━━━ Records for the exercise ━━━
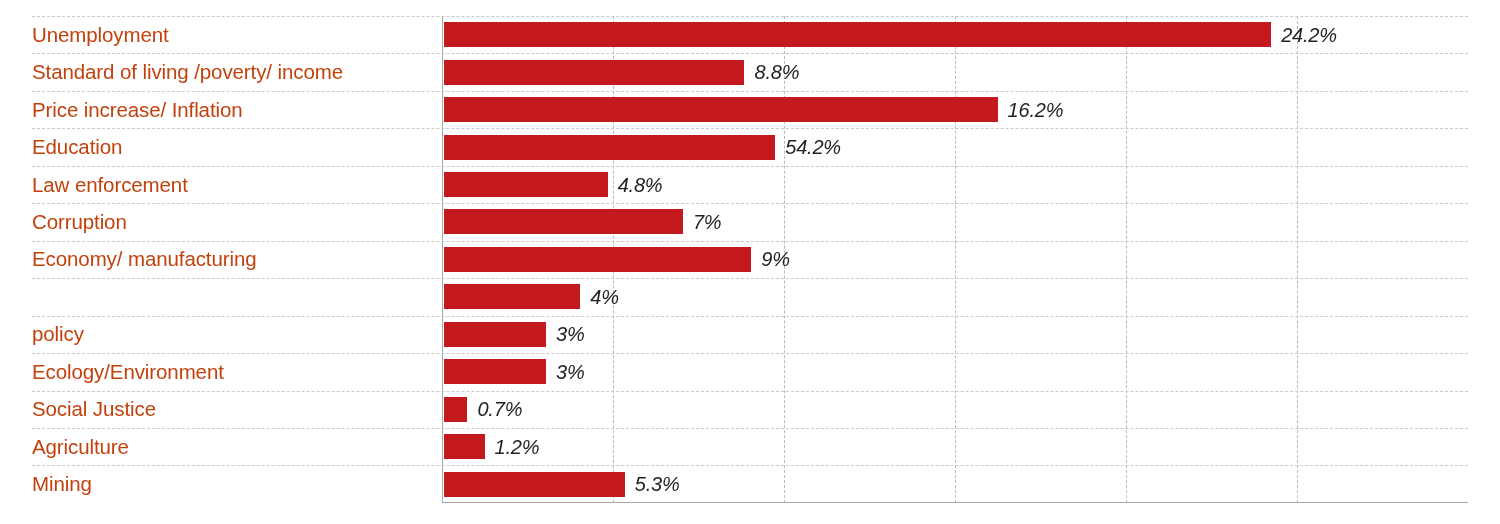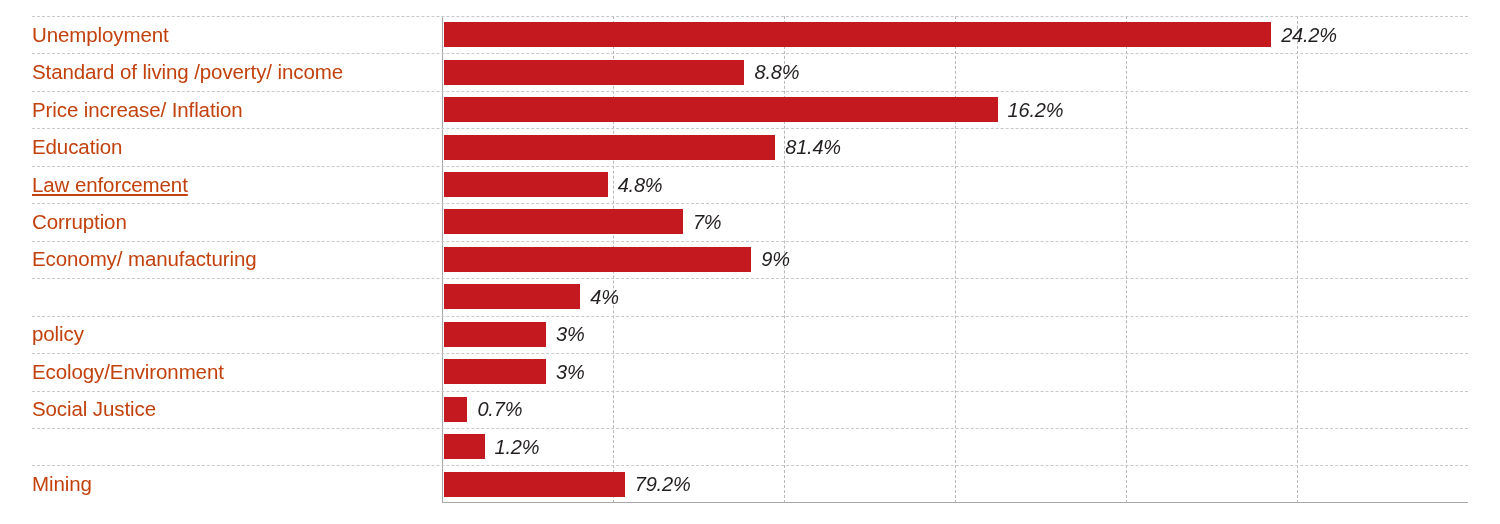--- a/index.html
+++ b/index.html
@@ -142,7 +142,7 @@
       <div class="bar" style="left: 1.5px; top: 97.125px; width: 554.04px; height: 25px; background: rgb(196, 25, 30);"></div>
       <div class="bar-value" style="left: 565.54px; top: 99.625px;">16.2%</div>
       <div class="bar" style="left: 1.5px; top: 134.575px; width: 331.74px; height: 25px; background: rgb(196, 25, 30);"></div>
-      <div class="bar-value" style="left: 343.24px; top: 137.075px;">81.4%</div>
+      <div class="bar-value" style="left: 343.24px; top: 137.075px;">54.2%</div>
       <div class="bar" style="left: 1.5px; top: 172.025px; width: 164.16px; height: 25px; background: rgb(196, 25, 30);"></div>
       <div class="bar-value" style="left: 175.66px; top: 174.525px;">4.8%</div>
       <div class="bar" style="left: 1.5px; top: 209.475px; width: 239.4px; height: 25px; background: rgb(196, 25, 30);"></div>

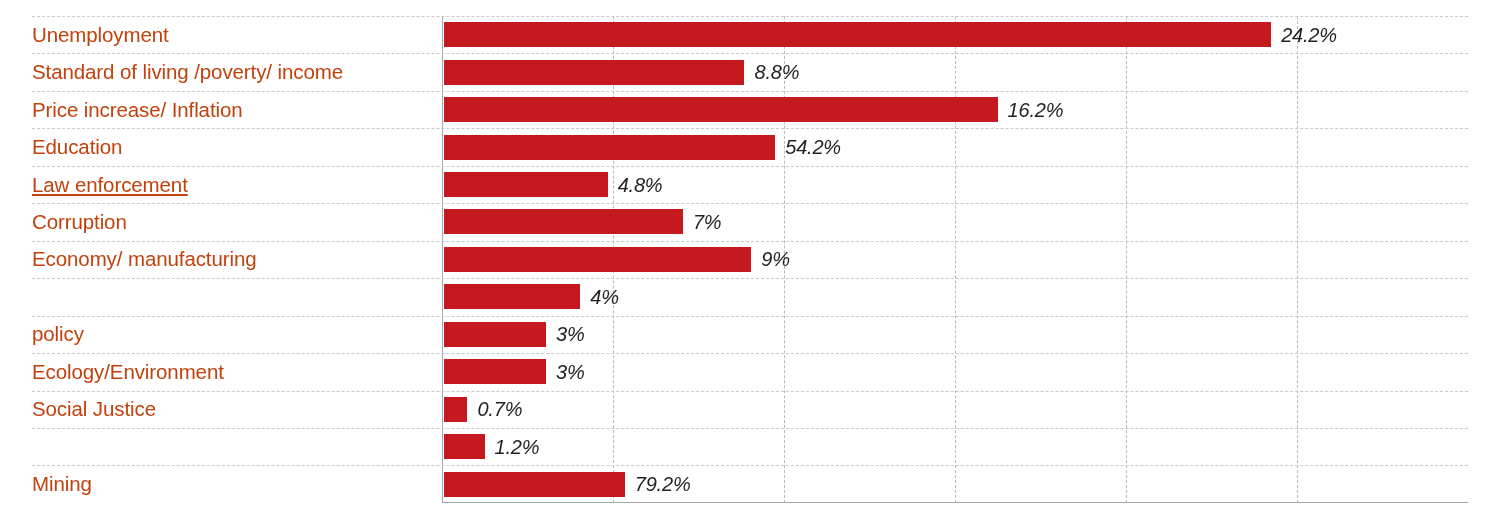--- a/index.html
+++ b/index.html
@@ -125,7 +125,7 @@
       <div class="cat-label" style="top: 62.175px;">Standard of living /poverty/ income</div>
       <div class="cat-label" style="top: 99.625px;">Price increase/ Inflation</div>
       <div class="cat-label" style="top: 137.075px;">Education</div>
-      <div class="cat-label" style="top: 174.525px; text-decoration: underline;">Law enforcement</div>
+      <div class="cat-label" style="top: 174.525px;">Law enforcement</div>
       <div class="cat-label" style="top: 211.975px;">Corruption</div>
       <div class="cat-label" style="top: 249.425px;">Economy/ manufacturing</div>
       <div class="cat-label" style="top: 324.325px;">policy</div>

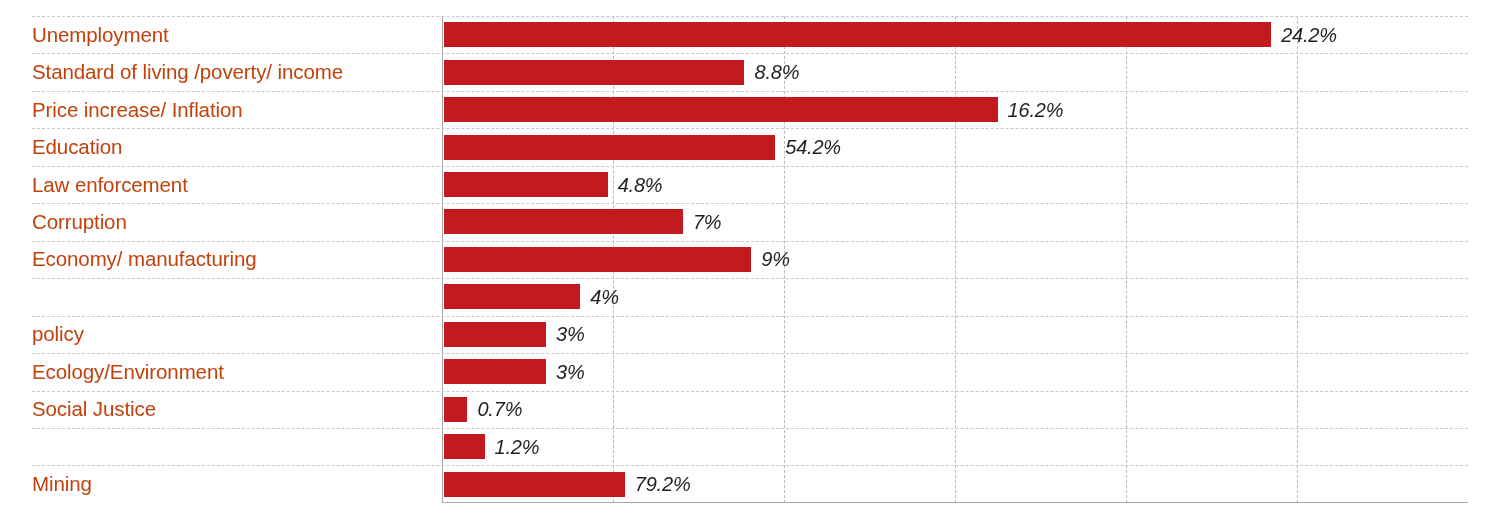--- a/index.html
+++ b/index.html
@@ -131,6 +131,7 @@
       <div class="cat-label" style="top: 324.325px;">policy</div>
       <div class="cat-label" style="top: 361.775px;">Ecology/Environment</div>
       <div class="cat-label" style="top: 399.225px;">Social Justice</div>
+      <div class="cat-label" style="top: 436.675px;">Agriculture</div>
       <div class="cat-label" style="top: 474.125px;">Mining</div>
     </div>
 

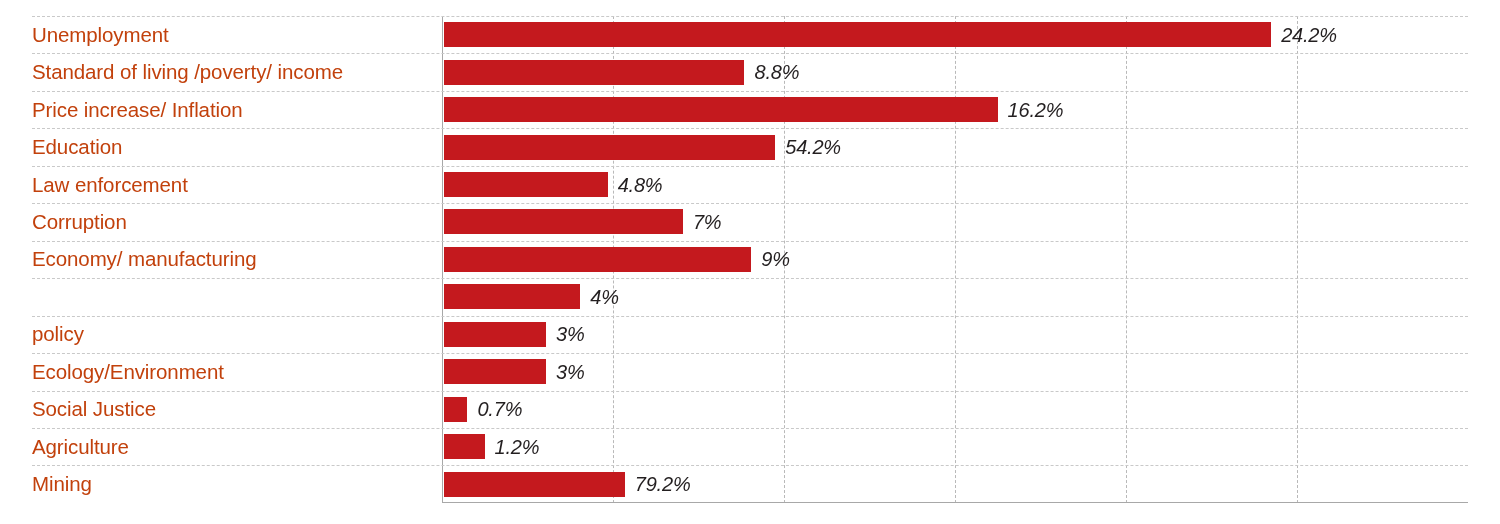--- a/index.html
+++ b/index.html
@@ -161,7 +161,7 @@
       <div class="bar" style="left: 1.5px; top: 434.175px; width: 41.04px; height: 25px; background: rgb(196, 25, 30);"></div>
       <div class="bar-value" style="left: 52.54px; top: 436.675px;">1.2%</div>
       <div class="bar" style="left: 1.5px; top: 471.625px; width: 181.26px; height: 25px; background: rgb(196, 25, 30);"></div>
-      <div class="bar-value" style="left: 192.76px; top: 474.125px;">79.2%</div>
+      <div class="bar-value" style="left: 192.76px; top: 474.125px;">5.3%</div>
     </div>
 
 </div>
━━━
• _What the exercise asks_
Could the entries be output exactly as written, but without their images?

• _Exercise output_
--- a/index.html
+++ b/index.html
@@ -142,7 +142,7 @@
       <div class="bar" style="left: 1.5px; top: 97.125px; width: 554.04px; height: 25px; background: rgb(196, 25, 30);"></div>
       <div class="bar-value" style="left: 565.54px; top: 99.625px;">16.2%</div>
       <div class="bar" style="left: 1.5px; top: 134.575px; width: 331.74px; height: 25px; background: rgb(196, 25, 30);"></div>
-      <div class="bar-value" style="left: 343.24px; top: 137.075px;">81.4%</div>
+      <div class="bar-value" style="left: 343.24px; top: 137.075px;">54.2%</div>
       <div class="bar" style="left: 1.5px; top: 172.025px; width: 164.16px; height: 25px; background: rgb(196, 25, 30);"></div>
       <div class="bar-value" style="left: 175.66px; top: 174.525px;">4.8%</div>
       <div class="bar" style="left: 1.5px; top: 209.475px; width: 239.4px; height: 25px; background: rgb(196, 25, 30);"></div>

--- a/index.html
+++ b/index.html
@@ -125,7 +125,7 @@
       <div class="cat-label" style="top: 62.175px;">Standard of living /poverty/ income</div>
       <div class="cat-label" style="top: 99.625px;">Price increase/ Inflation</div>
       <div class="cat-label" style="top: 137.075px;">Education</div>
-      <div class="cat-label" style="top: 174.525px; text-decoration: underline;">Law enforcement</div>
+      <div class="cat-label" style="top: 174.525px;">Law enforcement</div>
       <div class="cat-label" style="top: 211.975px;">Corruption</div>
       <div class="cat-label" style="top: 249.425px;">Economy/ manufacturing</div>
       <div class="cat-label" style="top: 324.325px;">policy</div>

--- a/index.html
+++ b/index.html
@@ -131,6 +131,7 @@
       <div class="cat-label" style="top: 324.325px;">policy</div>
       <div class="cat-label" style="top: 361.775px;">Ecology/Environment</div>
       <div class="cat-label" style="top: 399.225px;">Social Justice</div>
+      <div class="cat-label" style="top: 436.675px;">Agriculture</div>
       <div class="cat-label" style="top: 474.125px;">Mining</div>
     </div>
 

--- a/index.html
+++ b/index.html
@@ -161,7 +161,7 @@
       <div class="bar" style="left: 1.5px; top: 434.175px; width: 41.04px; height: 25px; background: rgb(196, 25, 30);"></div>
       <div class="bar-value" style="left: 52.54px; top: 436.675px;">1.2%</div>
       <div class="bar" style="left: 1.5px; top: 471.625px; width: 181.26px; height: 25px; background: rgb(196, 25, 30);"></div>
-      <div class="bar-value" style="left: 192.76px; top: 474.125px;">79.2%</div>
+      <div class="bar-value" style="left: 192.76px; top: 474.125px;">5.3%</div>
     </div>
 
 </div>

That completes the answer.